To others, he's a soldier, a boor, a crybaby, and a law warrior, but to me — he's my tender and vulnerable ship's pine. Because sometimes he's completely wooden!
"Three children, decades of blood without a break, and he's still the same scatterbrain and troublemaker who conquered my heart without a fight," I thought with a smile, settling more comfortably on his shoulder. There is something immutable in this life…
A noise came from the entrance. Someone was yelling furiously, so much so that they startled the birds, who were used to worse, having seen PTSD breakdowns and mournful cries of despair. Soldiers die even in peacetime. And we are all dear to someone, especially in a world where everyone feels emotions.
"It seems we just greeted someone, and their death is perceived as a snapped string, from which black waves emanate."
But the screams weren't of despair, but full of rage and indignation…? And the source was heading directly towards us.

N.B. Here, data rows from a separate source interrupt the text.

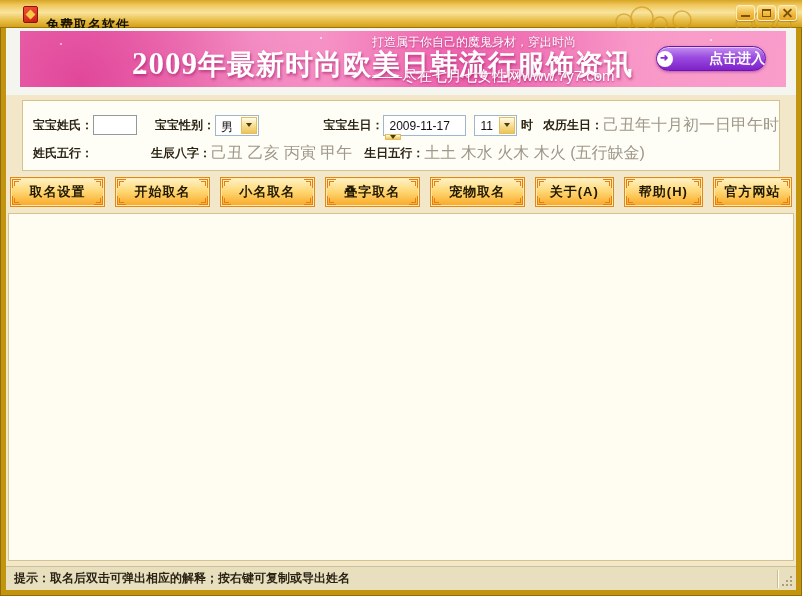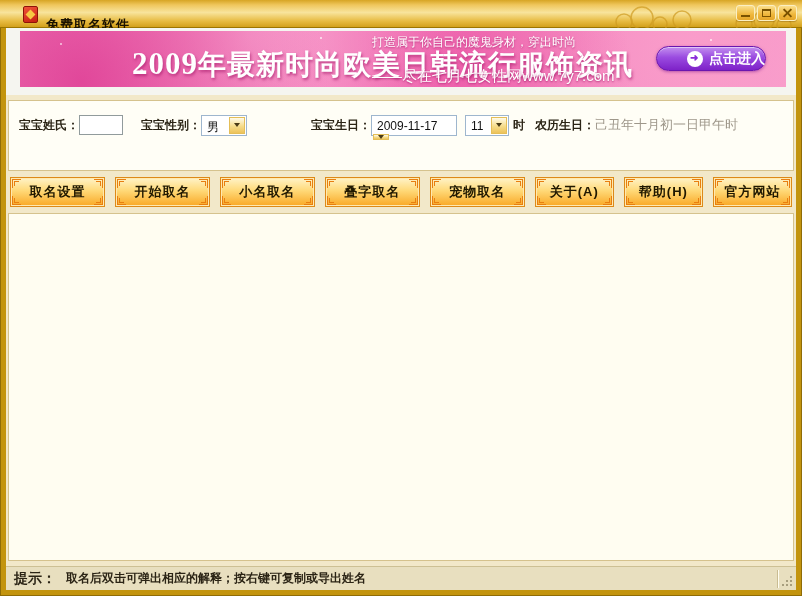"点击进入" .cta { justify-content: flex-end -> space-between }
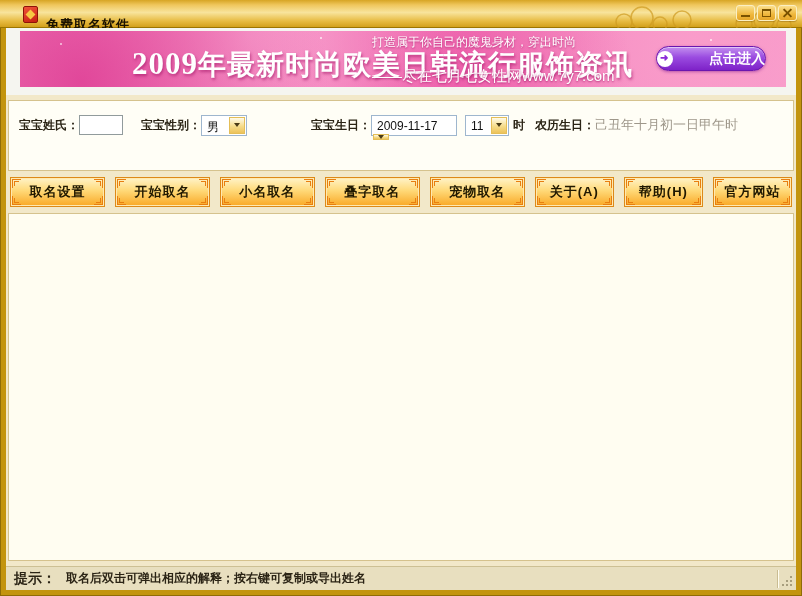"宝宝姓氏：" .form-panel { margin: 5px 2px 0 -> 5px 16px 0 }
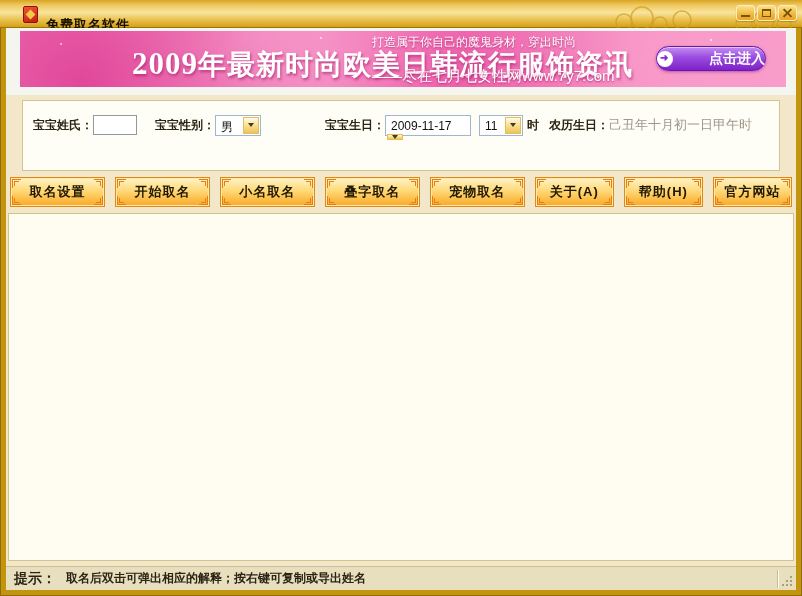"己丑年十月初一日甲午时" .val { font-size: 13px -> 16px }
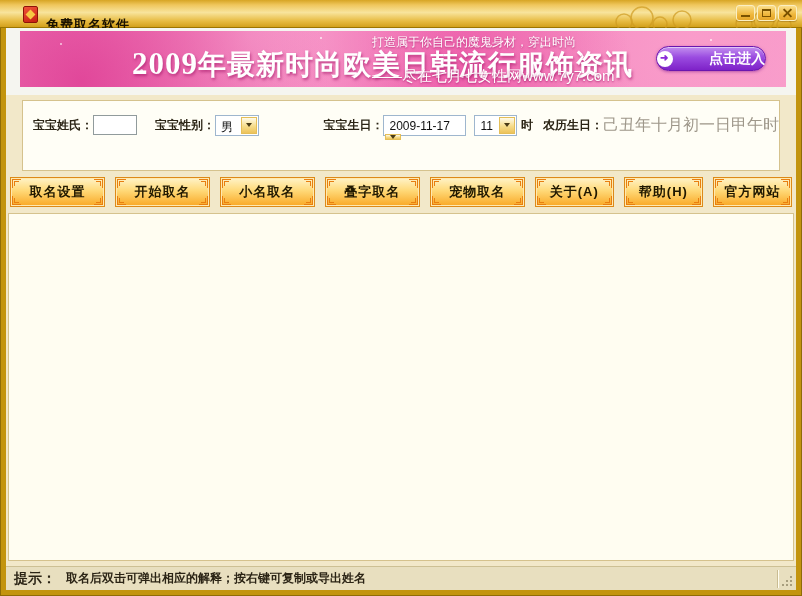"姓氏五行：" div.frow { html: none -> <div> <span>姓氏五行：</span> <span>生辰八字：</span> <span>己丑 乙亥 丙寅 甲午</span> <span>生日五行：</span> <span>土土 木水 火木 木火 (五行缺金)</span> </div> }
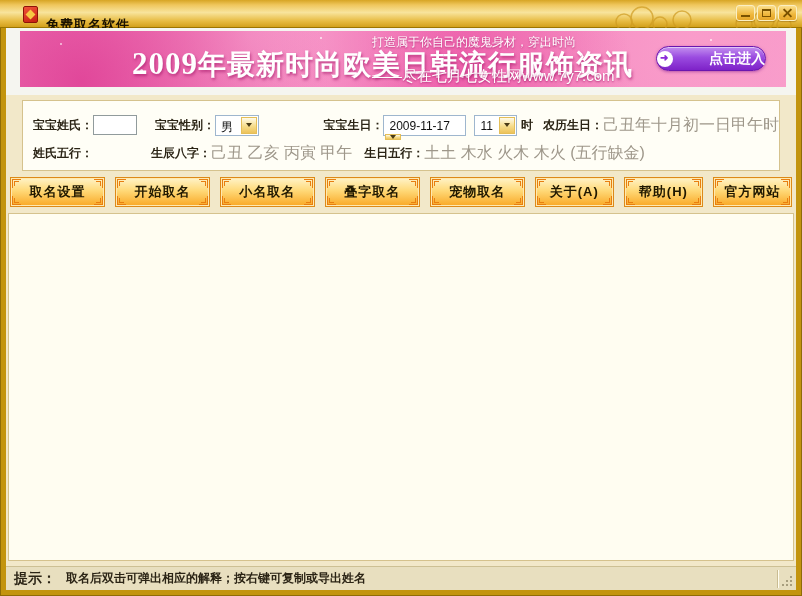"提示：" .hint-label { font-size: 14px -> 12px; margin-right: 10px -> none }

"War, preparation for negotiations, and now this?" I peel away from my husband with a groan, hearing the gravel crunch under someone's determined footsteps.
"Not human. Two meters tall. Too monumental. A Turian." I determined by ear, remembering my husband's acquaintance.
I wasn't mistaken. That legionary strode resolutely towards us… only he wasn't alone!
On his shoulder, kicking and incessantly pounding his back with her fists, lay a Quarian, whose buttocks were pointed skyward.
"This is the daughter of the Admiral of the Civil Fleet," Ferrion said with a completely impassive face, even for his race, dropping the girl to the ground like a sack of rotten potatoes, which caused another stream of indignant squeaks.
"Now she's your problem."
Turning around as if on the heels of army boots, the legionary proudly strode away from us, straightening his back as if on parade. However, after a few steps, he turned back and threw:
"But I would have whipped her first. She behaves like a child, so she should answer like a child," he stunned us.
I would have asked him many things, but… it was as if not a string, but an entire grand piano had snapped in my head, falling from above and shattering into pieces, along with all the instruments in the orchestra pit. The "collective" swayed with a black wave, as if from several million simultaneous deaths. So many connections were severed with the death of just one intelligent being…
My mouth instantly turned sour, as if I had eaten a box of lemons.
"Argon… is dead…," I could only manage to squeeze out, fighting the surge of someone else's death.
Too great a shock.
"No, he wasn't even killed… Something worse was done to him. Not even an archive remained of him, let alone his consciousness!" my husband said through clenched teeth.
His words shone with bitterness, anger, and determination.
"This is not a good omen…," and seeing the bewildered expression in the Turian's eyes, I explained.
"He was a hero of the entire Union. Very many felt…"
***
In the hospital room, in a medical sleep, Artyom flinched, sensing the death of the man who had replaced his father.
Miranda, sitting by his bed, also winced, placing her hand on her chest just below her collarbone. There, as if for a moment, embers flared up, causing the girl bewilderment and more discomfort than the turmoil in her neural network.
"Strange," she thought, adjusting the venous catheter. Her blood was flowing through the tube into Artyom's body.
"At least some use from me," her thought was tinged with bitterness.
"It was based on my plasma that the universal plasma was synthesized. But my blood is better… At least, that's what my father said."